Entries shown:
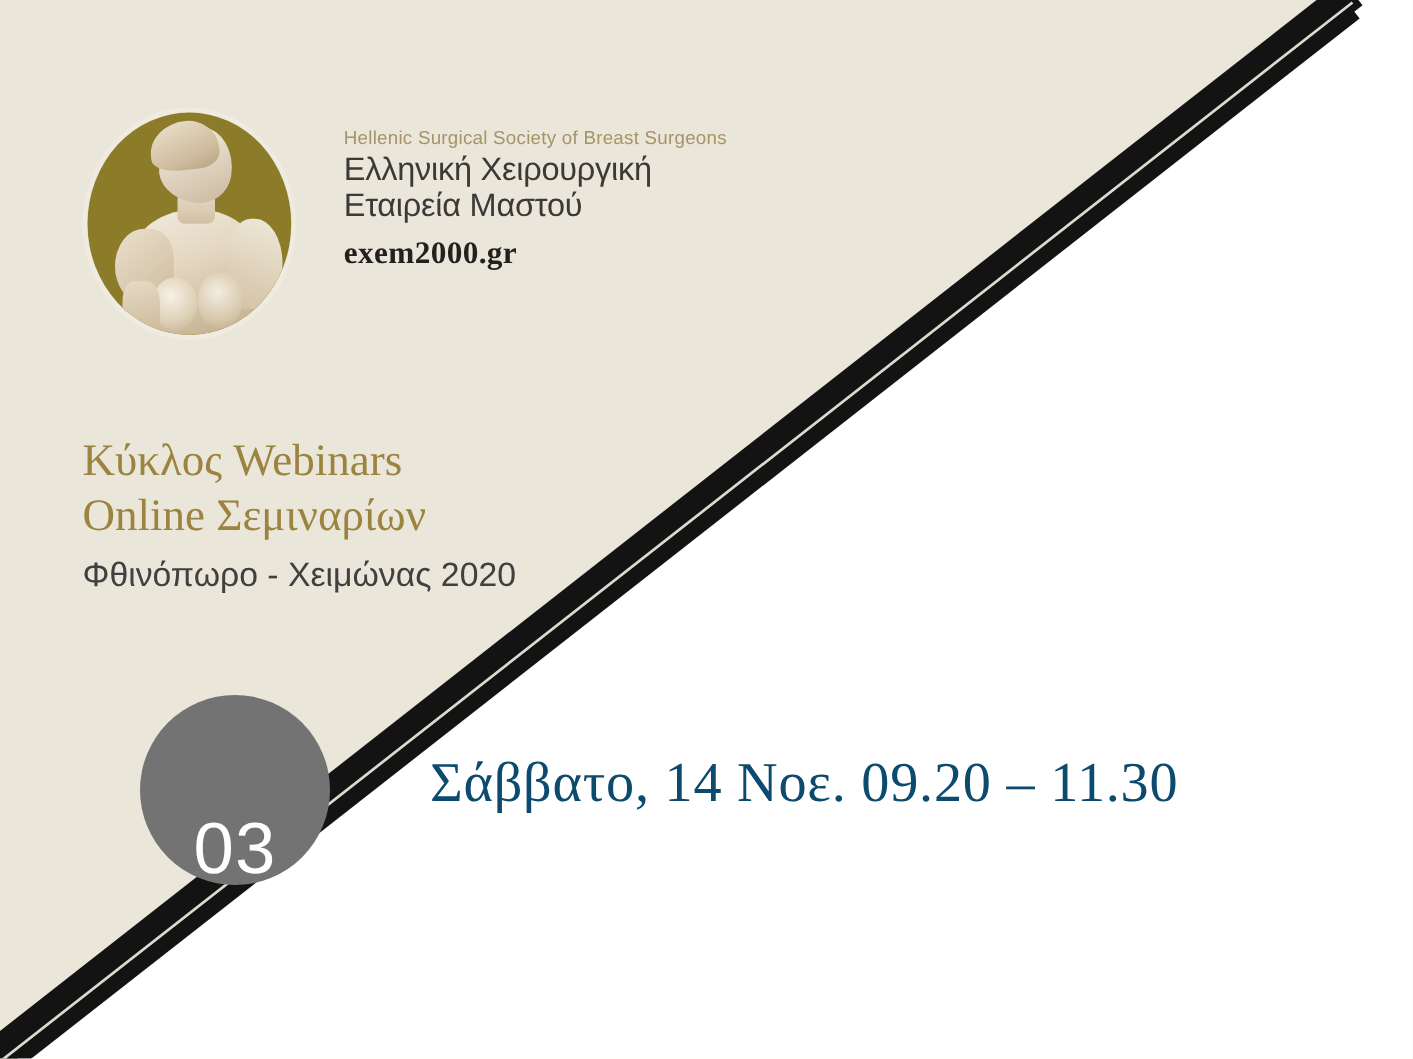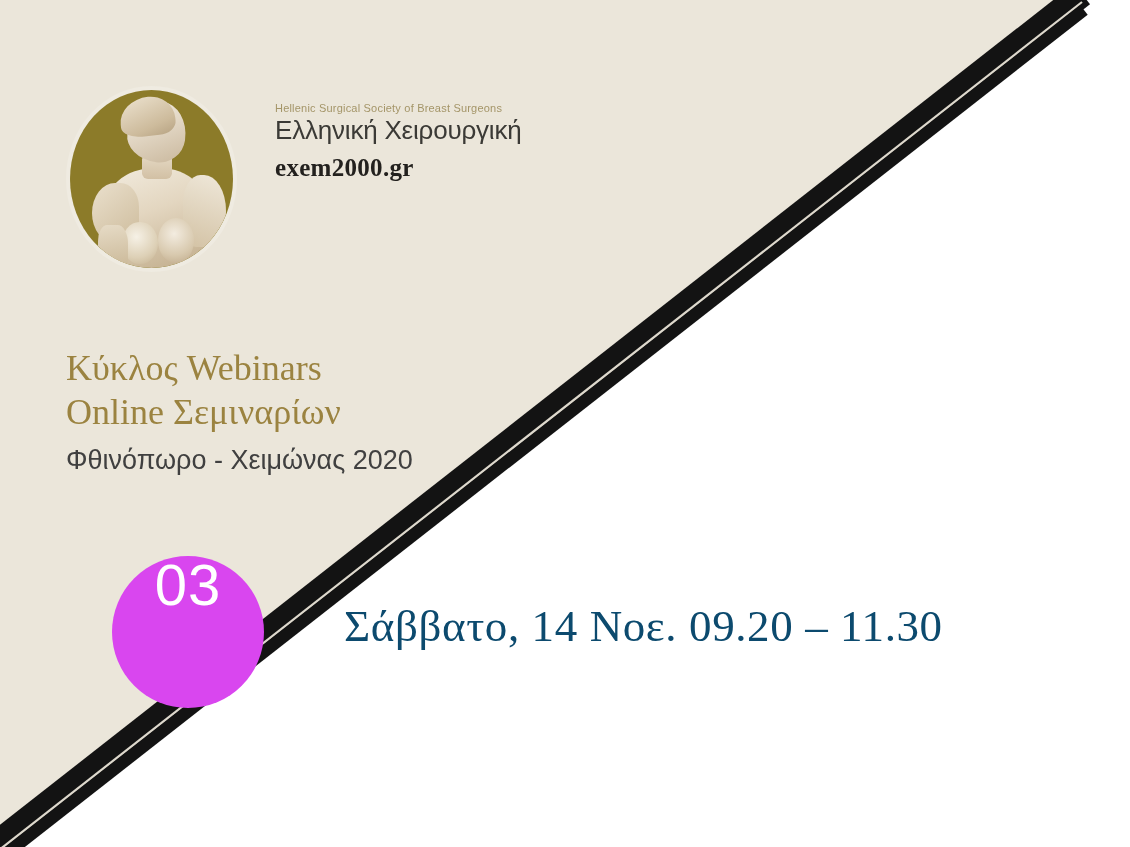--- a/index.html
+++ b/index.html
@@ -178,7 +178,7 @@
   }
   .logo-en {
     font-family: "Liberation Sans", sans-serif;
-    font-size: 11px;
+    font-size: 15px;
     letter-spacing: 0.2px;
     color: #a49568;
     white-space: nowrap;

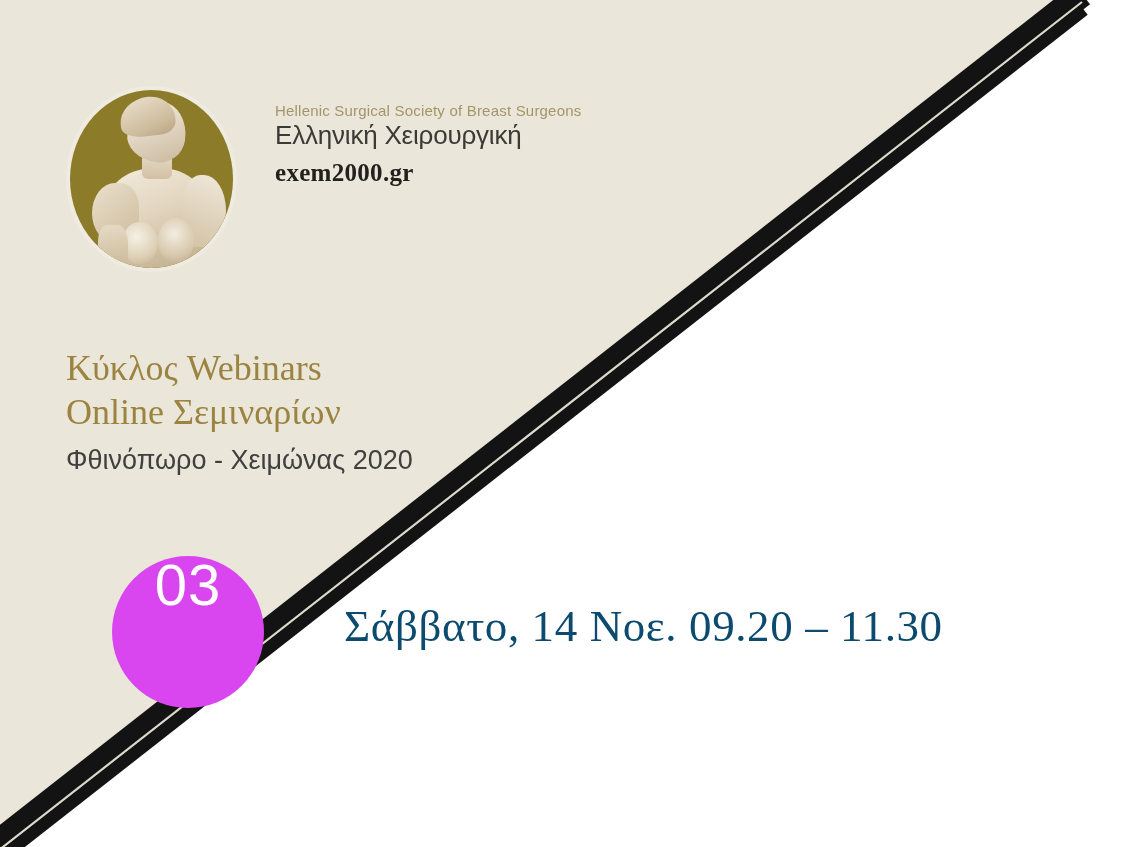--- a/index.html
+++ b/index.html
@@ -302,6 +302,7 @@
     <div class="logo-text">
       <div class="logo-en">Hellenic Surgical Society of Breast Surgeons</div>
       <div class="logo-gr">Ελληνική Χειρουργική</div>
+      <div class="logo-gr">Εταιρεία Μαστού</div>
       <div class="logo-url">exem2000.gr</div>
     </div>
   </div>

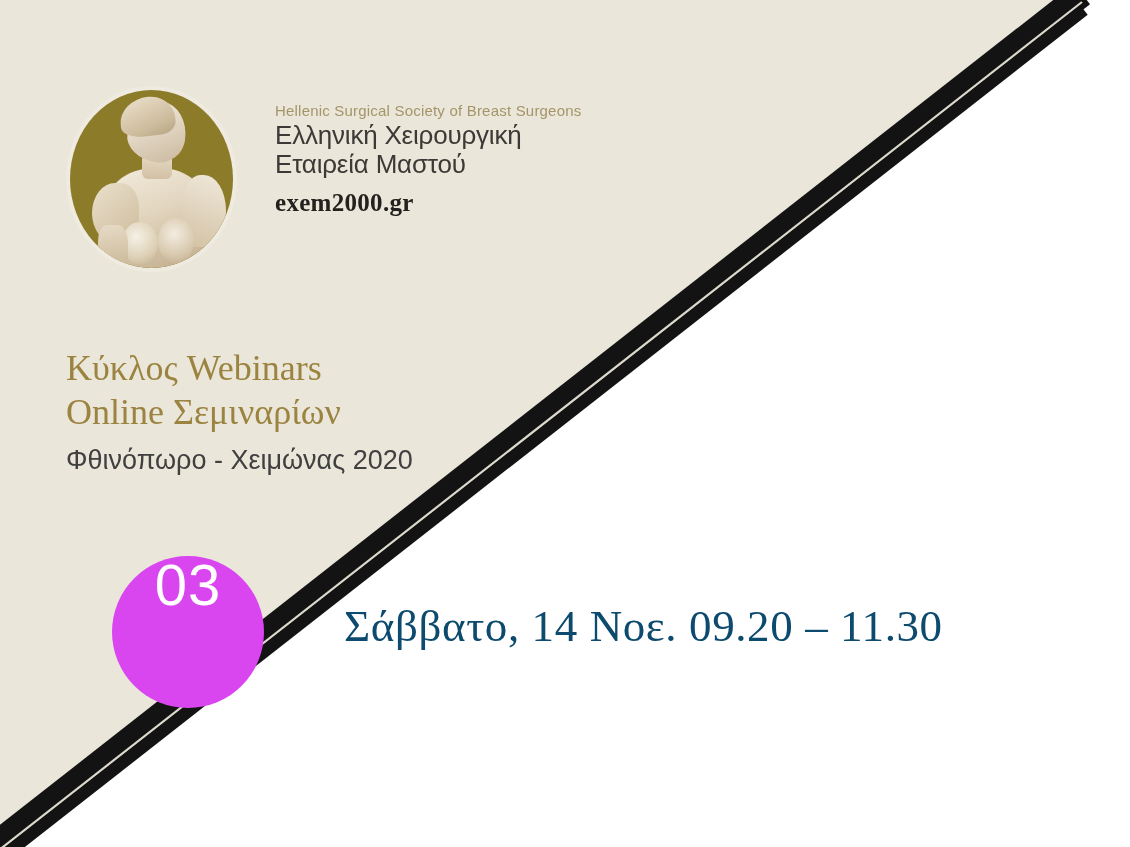--- a/index.html
+++ b/index.html
@@ -236,10 +236,10 @@
     width: 152px;
     height: 152px;
     border-radius: 50%;
-    background: #d946ef;
+    background: #737373;
     z-index: 7;
     display: flex;
-    align-items: flex-start;
+    align-items: flex-end;
     justify-content: center;
   }
   .badge-num {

Exercise directions: This exercise needs every line of the listing that contains the word "align".

Reply to the task:
-    align-items: flex-start;
+    align-items: flex-end;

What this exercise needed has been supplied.